When adjusting for inflation, £1,000 in 1833 is the equivalent to £120,000 in 2019, meaning that Samuel Baker was compensated to the tune of £958,211.20 when adjusted for inflation, with this amount having an economic share of GDP equivalent to £38,900,000 in today’s money. That’s almost exactly £95,000 per person.
These are vast sums of money, reflecting the economic value and importance of plantation slavery for the British and European economies and economic development. Development we still benefit from today.
Slavery has given us more than just this economic development, however. It was also built upon and justified through the development of racism. Racism here is a specifically designed system and hierarchy of power constructed to segregate black from white upon supposed biological lines in order to justify the horrific conditions and exploitations of chattel slavery. It is worth, at this point, remembering that these conditions were alive and kicking in British territories 187 years ago.

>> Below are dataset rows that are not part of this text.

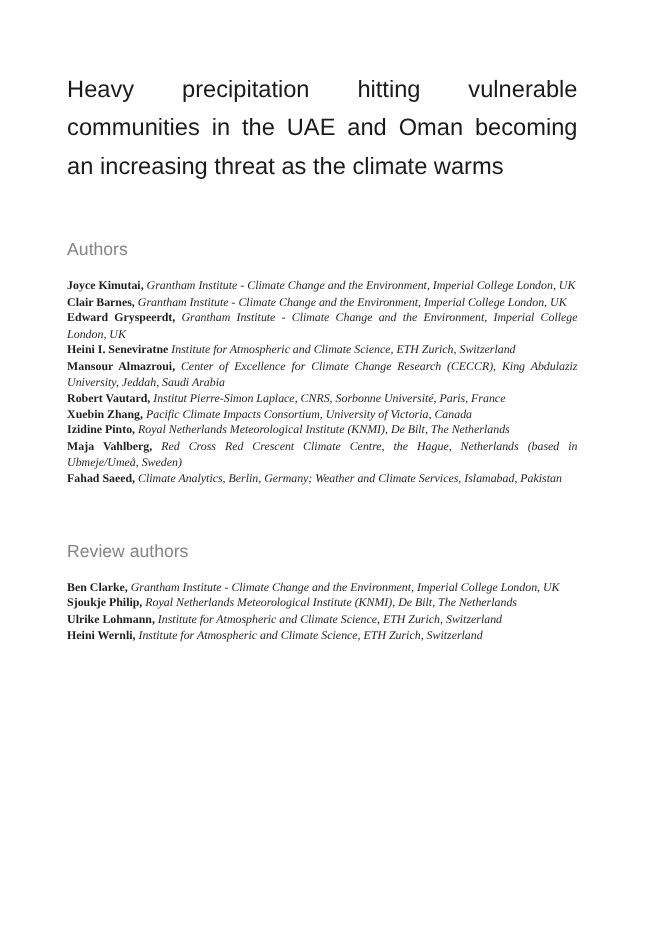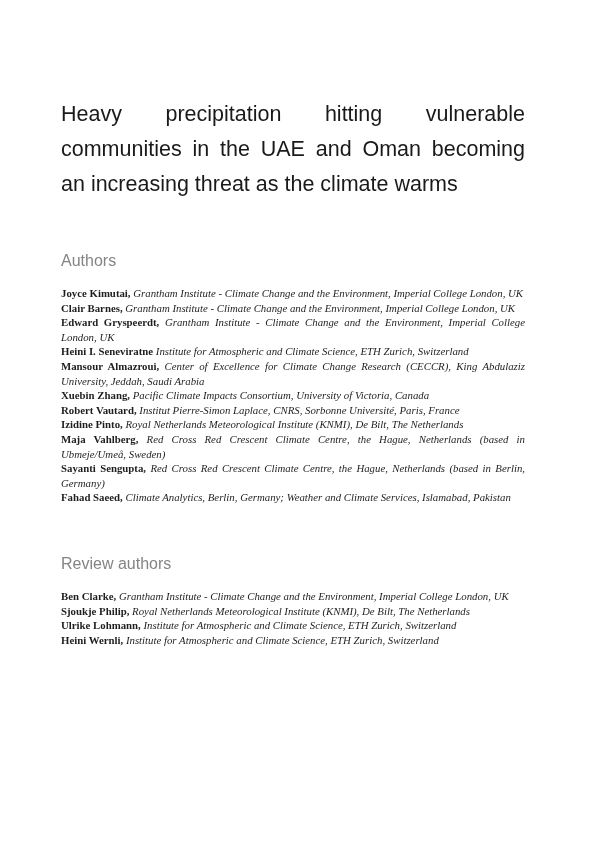"Heavy precipitation hitting vulnerable" .title { padding-top: 97px -> 64px }
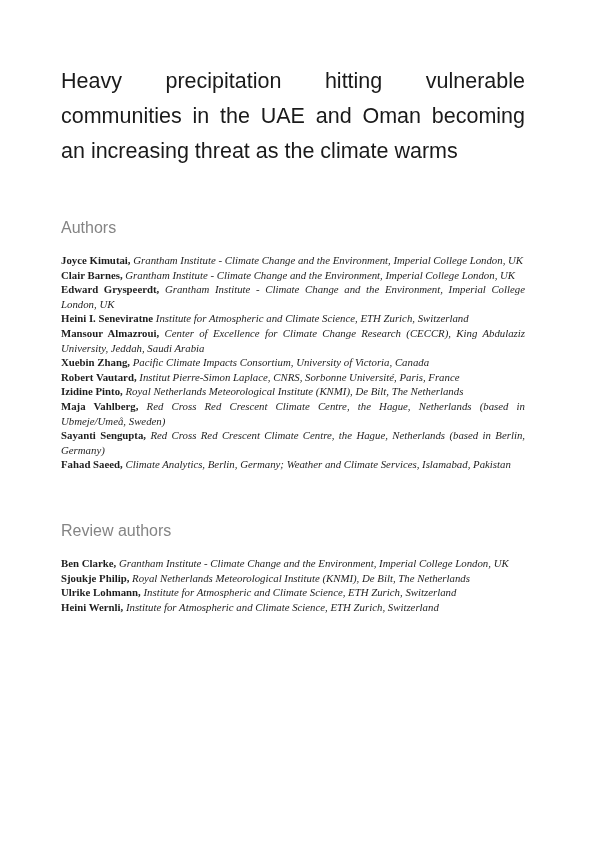"Xuebin Zhang, Pacific Climate Impacts" p.entry { order: before "Robert Vautard, Institut Pierre-Simon" -> after "Robert Vautard, Institut Pierre-Simon" }
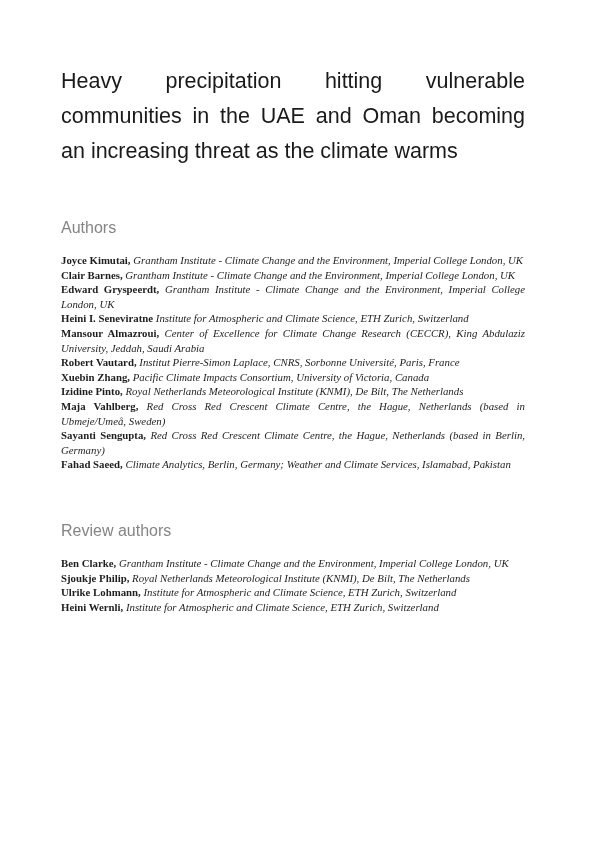"Sayanti Sengupta, Red Cross Red" p.entry { html: <p><span>Sayanti Sengupta,</span> <span>Red Cross Red Crescent Climate Centre, the Hague, Netherlands (based in Berlin, Germany)</span></p> -> none }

The divisions structured into the world then are still very much the divisions that we live with today on a global and a national level. We only need to look at the disproportionate global impact of the climate emergency, or the harrowing fact that black people in the UK are four times more likely to die from Coronavirus than whites, to see the impact of the structural racism.
Therefore, it is crucial that nationally, and within Stroud, we recalibrate who we remember when discussing the Transatlantic Slave Trade. That we recognise the extent to which the physical and social spaces we inhabit are directly built upon this. Finally, that we consequently consider, as the matter of life and death it so obviously is, the conscious and constant steps that we must take as a society to recognise and undo the racism so prevalent in all of our everyday lives.
*The slave trade, was abolished in 1807, but the act of owning slaves in British overseas territories was not abolished until 1833, and even then the ensuing employment practices represented little change for many.